[What the task requires]:
The answer should contain only the lines running from the line with "sua casa amanhã" to the end of the material, reproduced verbatim.

[Records shown]:
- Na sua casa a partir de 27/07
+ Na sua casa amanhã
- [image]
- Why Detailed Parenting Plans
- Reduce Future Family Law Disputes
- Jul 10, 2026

[Result of the exercise]:
+ Na sua casa amanhã
- [image]
- Why Detailed Parenting Plans
- Reduce Future Family Law Disputes
- Jul 10, 2026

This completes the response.